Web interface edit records
• • • • •

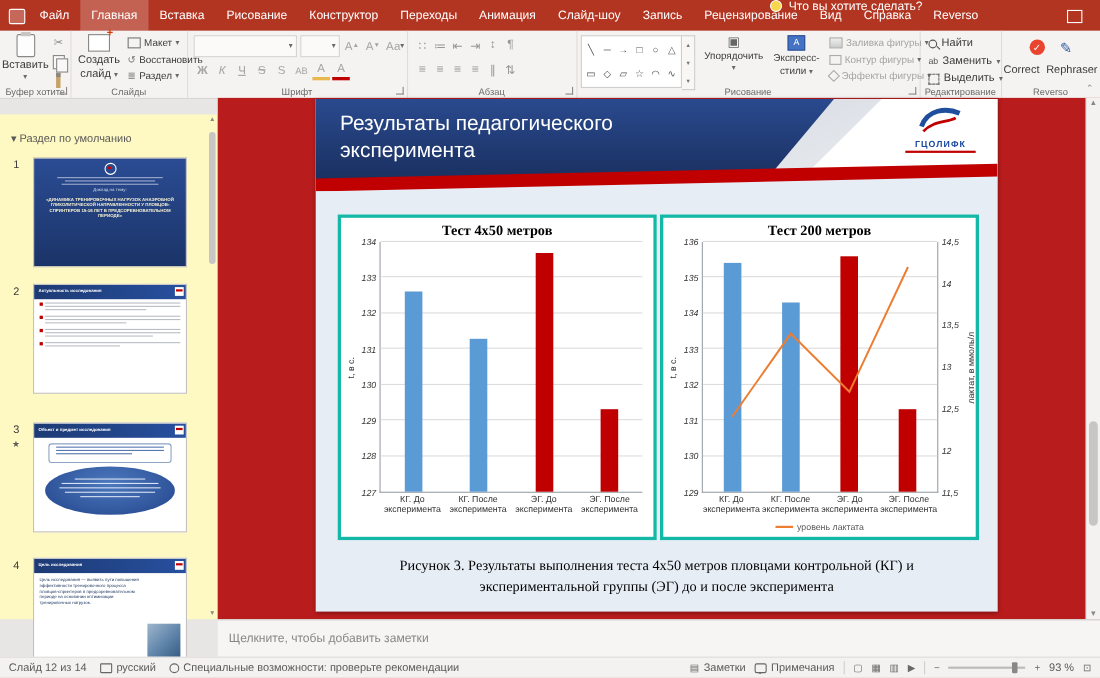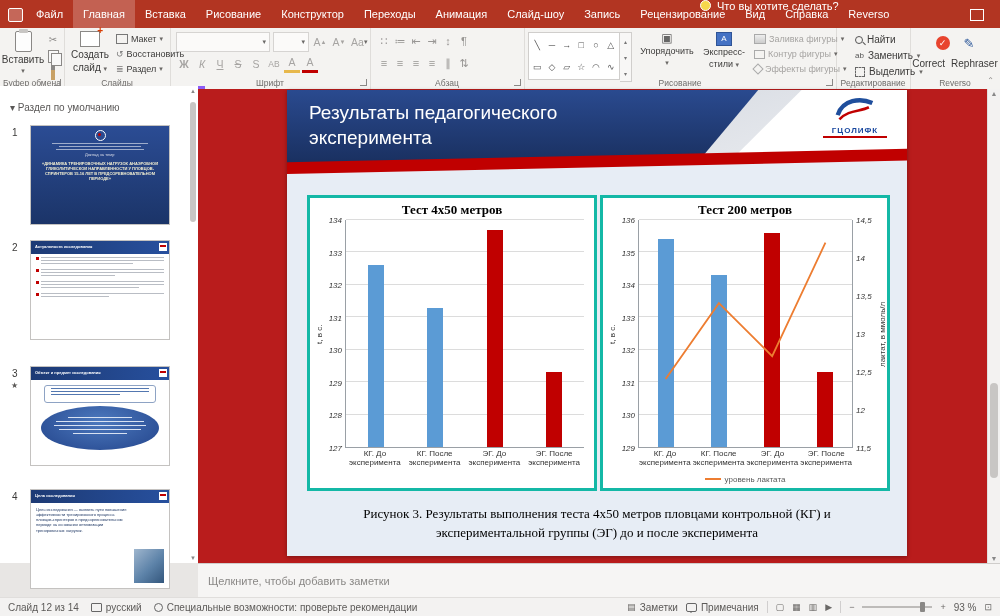--- a/index.html
+++ b/index.html
@@ -342,7 +342,7 @@
     </div>
 
     <div class="group" style="left:836px;width:74px;">
-      <div class="minicol" style="left:8px;top:6px;gap:5px;margin-left:11px;">
+      <div class="minicol" style="left:8px;top:6px;gap:5px;">
         <div class="erow">
           <span class="ic-find"></span>
           <span>Найти</span>

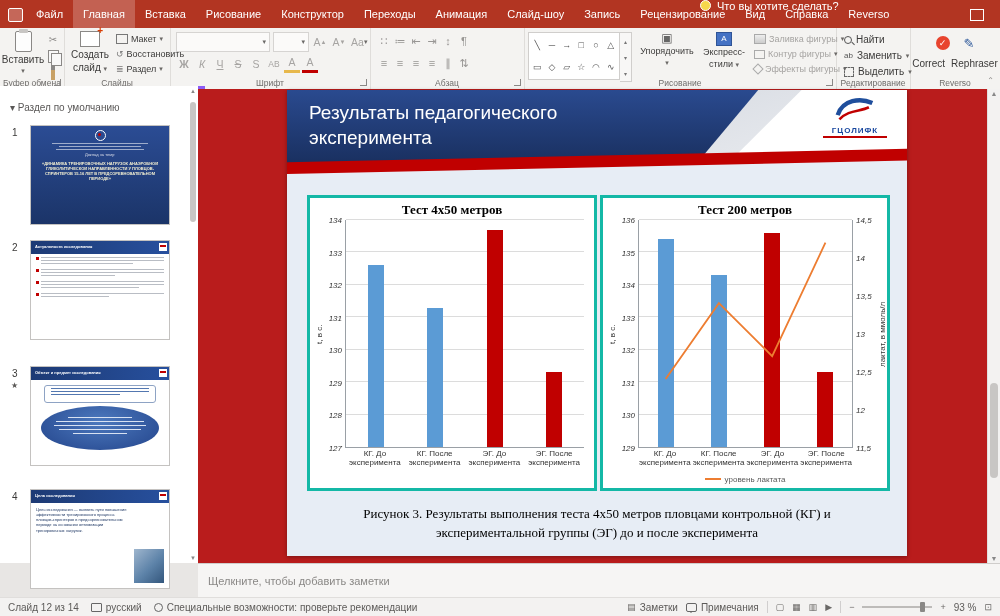--- a/index.html
+++ b/index.html
@@ -205,7 +205,7 @@
             <span class="ic-painter"></span>
           </span>
       </div>
-      <div class="glabel">Буфер обмена</div>
+      <div class="glabel">Буфер хотите</div>
       <div class="lnch"></div>
     </div>
 

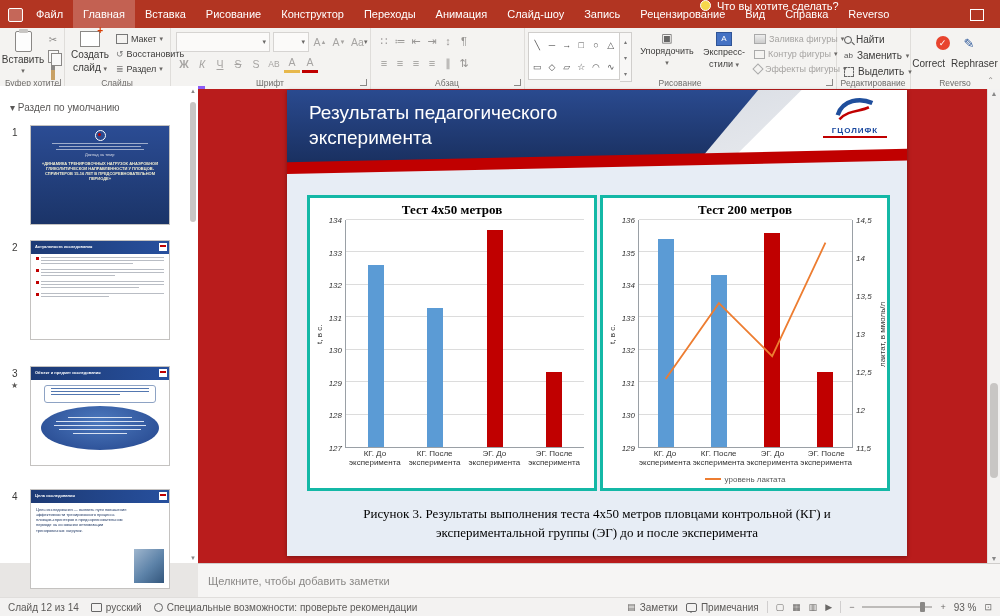--- a/index.html
+++ b/index.html
@@ -62,7 +62,7 @@
   .ic-pencil{color:#2B579A;font-size:13px;}
   .collapse{position:absolute;right:6px;bottom:4px;color:#8a8886;font-size:8px;}
   
-  .panel{position:absolute;left:0;top:86px;width:198px;bottom:53px;background:#ffffff;border-right:7px solid #8b5cf6;}
+  .panel{position:absolute;left:0;top:104px;width:198px;bottom:53px;background:#fef9c3;border-right:7px solid #8b5cf6;}
   .section{position:absolute;left:10px;top:16px;font-size:10px;color:#5a5857;}
   .pscroll{position:absolute;right:1px;top:2px;bottom:2px;width:8px;}
   .pscroll .arr{position:absolute;left:0;width:8px;font-size:6px;color:#888;text-align:center;}

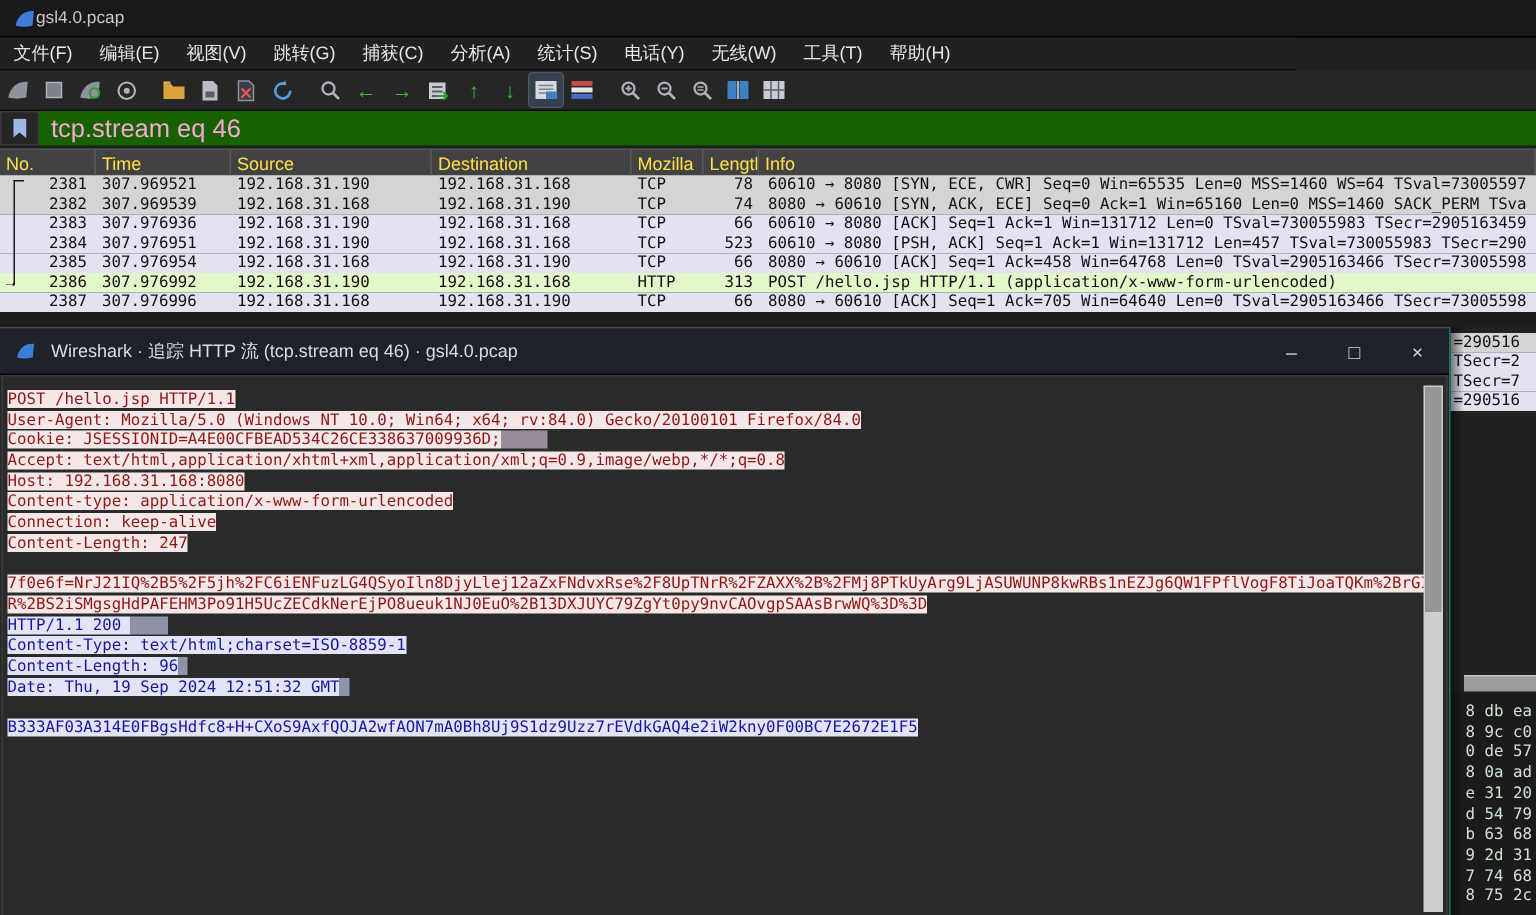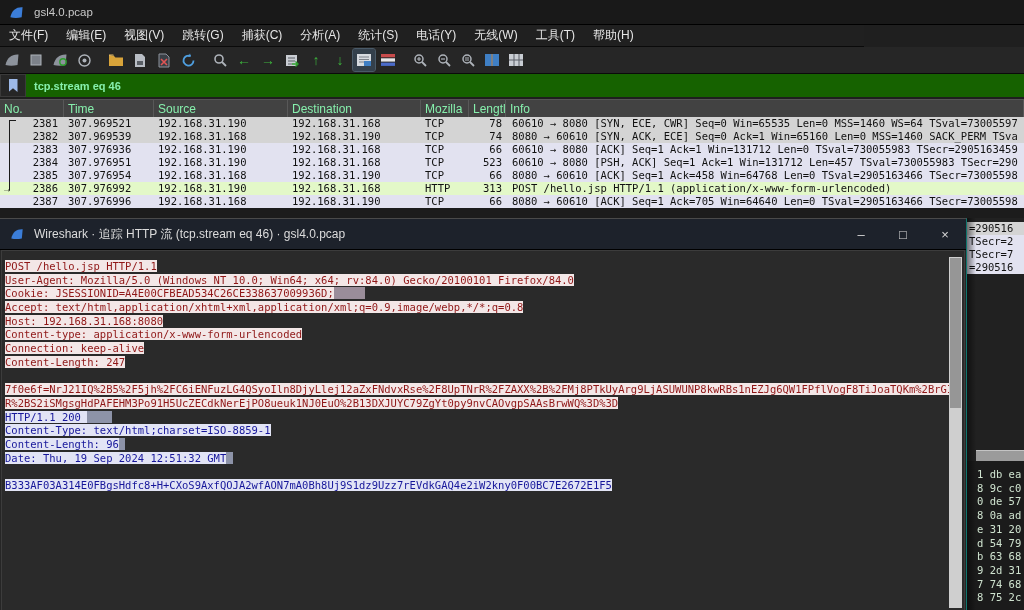--- a/index.html
+++ b/index.html
@@ -11,7 +11,7 @@
   #titlebar{position:absolute;left:0;top:0;width:1024px;height:24px;background:#191919;
             display:flex;align-items:center;border-bottom:1px solid #000;}
   #titlebar .fin{margin-left:9px;}
-  #title-text{color:#c9c9c9;font-size:11.5px;margin-left:10px;}
+  #title-text{color:#c9c9c9;font-size:11.5px;margin-left:0;}
 
   #menubar{position:absolute;left:0;top:25px;width:864px;height:21px;background:#202020;
            display:flex;align-items:center;border-bottom:1px solid #0a0a0a;}

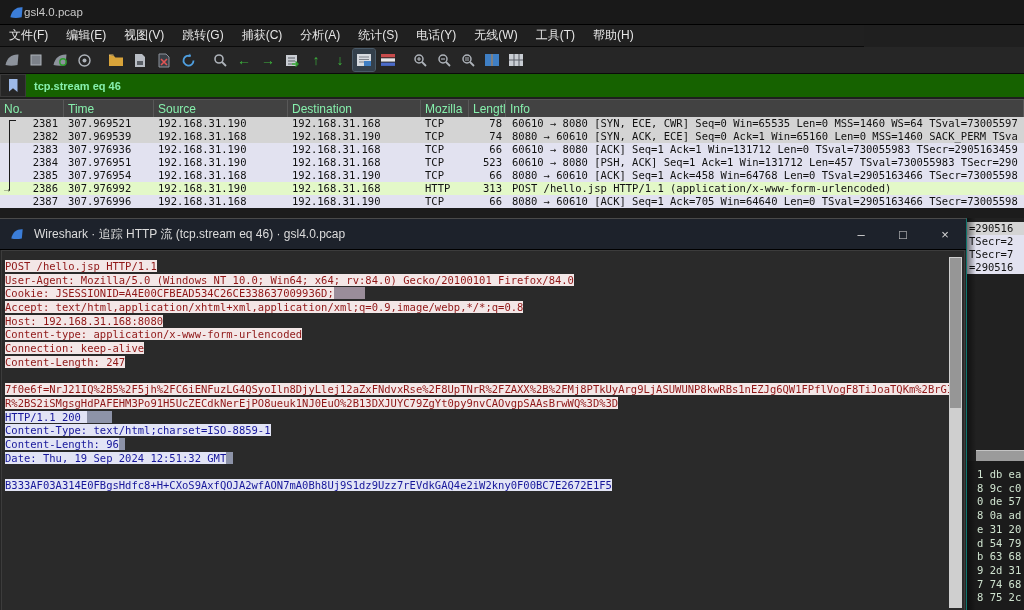--- a/index.html
+++ b/index.html
@@ -32,7 +32,7 @@
   .bookmark{width:9px;height:13px;background:#9db9e8;
             clip-path:polygon(0 0,100% 0,100% 100%,50% 72%,0 100%);}
   #filter-field{flex:1;background:#166200;display:flex;align-items:center;}
-  #filter-text{color:#86efac;font-size:11px;font-weight:bold;margin-left:8px;}
+  #filter-text{color:#f9a8d4;font-size:17px;font-weight:normal;margin-left:8px;}
 
   
   #plist-header{position:absolute;left:0;top:99px;width:1024px;height:17px;background:#424242;

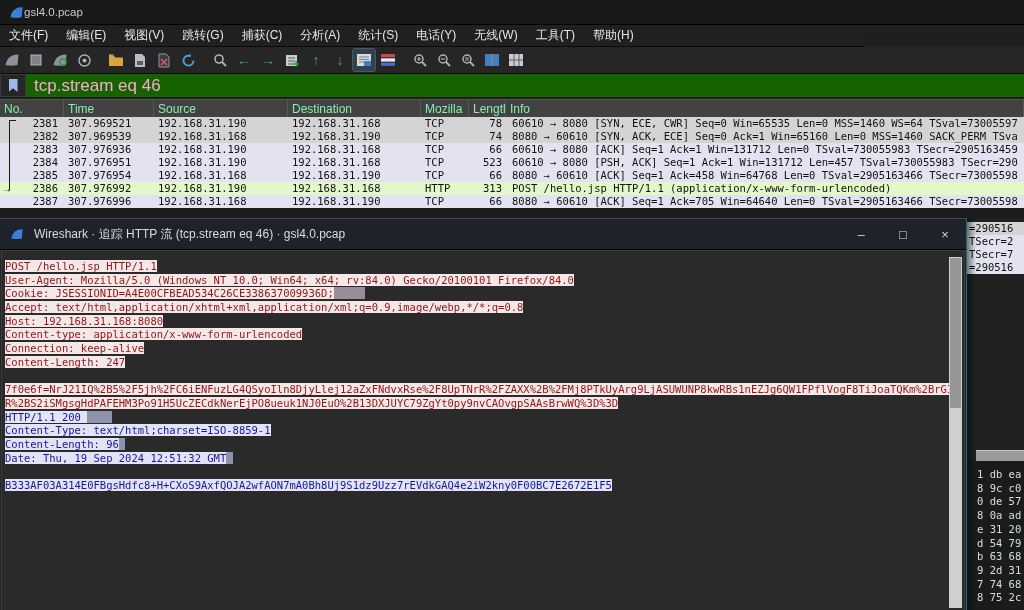--- a/index.html
+++ b/index.html
@@ -37,7 +37,7 @@
   
   #plist-header{position:absolute;left:0;top:99px;width:1024px;height:17px;background:#424242;
                 display:grid;grid-template-columns:64px 90px 134px 133px 48px 37px 1fr;
-                color:#86efac;font-size:12px;align-items:center;border-top:1px solid #555;border-bottom:3px solid #e5e5e5;}
+                color:#fde047;font-size:12px;align-items:center;border-top:1px solid #555;border-bottom:3px solid #e5e5e5;}
   #plist-header .hcell{padding-left:4px;height:100%;display:flex;align-items:center;border-right:1px solid #585858;overflow:hidden;white-space:nowrap;}
   #plist-rows{position:absolute;left:0;top:117px;width:1024px;}
   .prow{height:13px;display:grid;grid-template-columns:64px 90px 134px 133px 48px 37px 1fr;

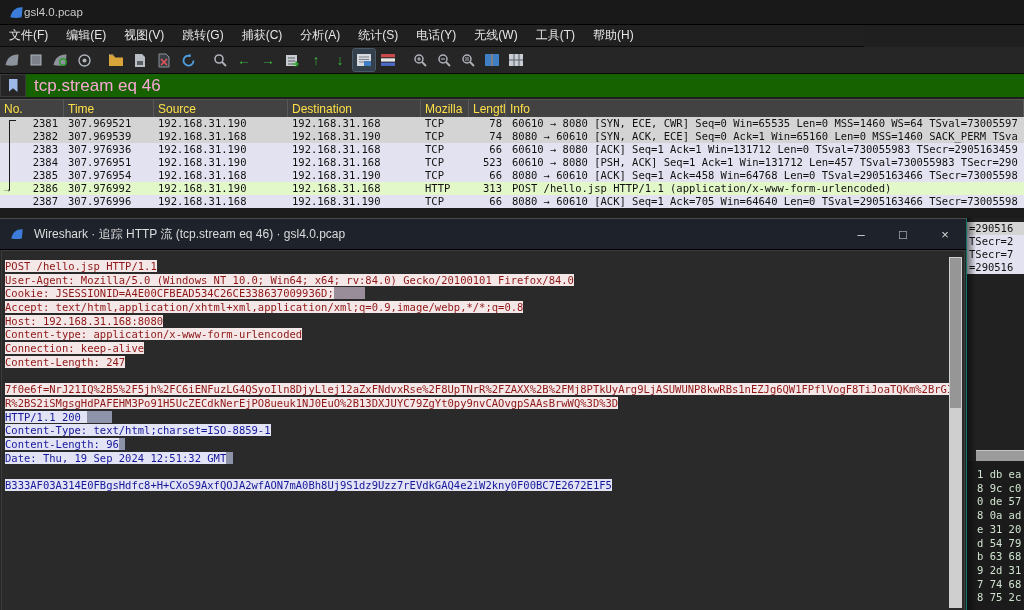--- a/index.html
+++ b/index.html
@@ -341,7 +341,7 @@
   <div id="right-splitter"></div>
   <div id="hex-pane">
       <div style="height: 7px;"></div>
-      <div class="hex-line">1 db ea</div>
+      <div class="hex-line">8 db ea</div>
       <div class="hex-line">8 9c c0</div>
       <div class="hex-line">0 de 57</div>
       <div class="hex-line">8 0a ad</div>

• • • • •

**Requirement**
Return every line of the records in which the word "text" is found.

**Answer**
   .pscroll .arr{position:absolute;left:0;width:8px;font-size:6px;color:#888;text-align:center;}
-  #title-text{color:#c9c9c9;font-size:11.5px;margin-left:10px;}
+  #title-text{color:#c9c9c9;font-size:11.5px;margin-left:0;}
-  #filter-text{color:#86efac;font-size:11px;font-weight:bold;margin-left:8px;}
+  #filter-text{color:#f9a8d4;font-size:17px;font-weight:normal;margin-left:8px;}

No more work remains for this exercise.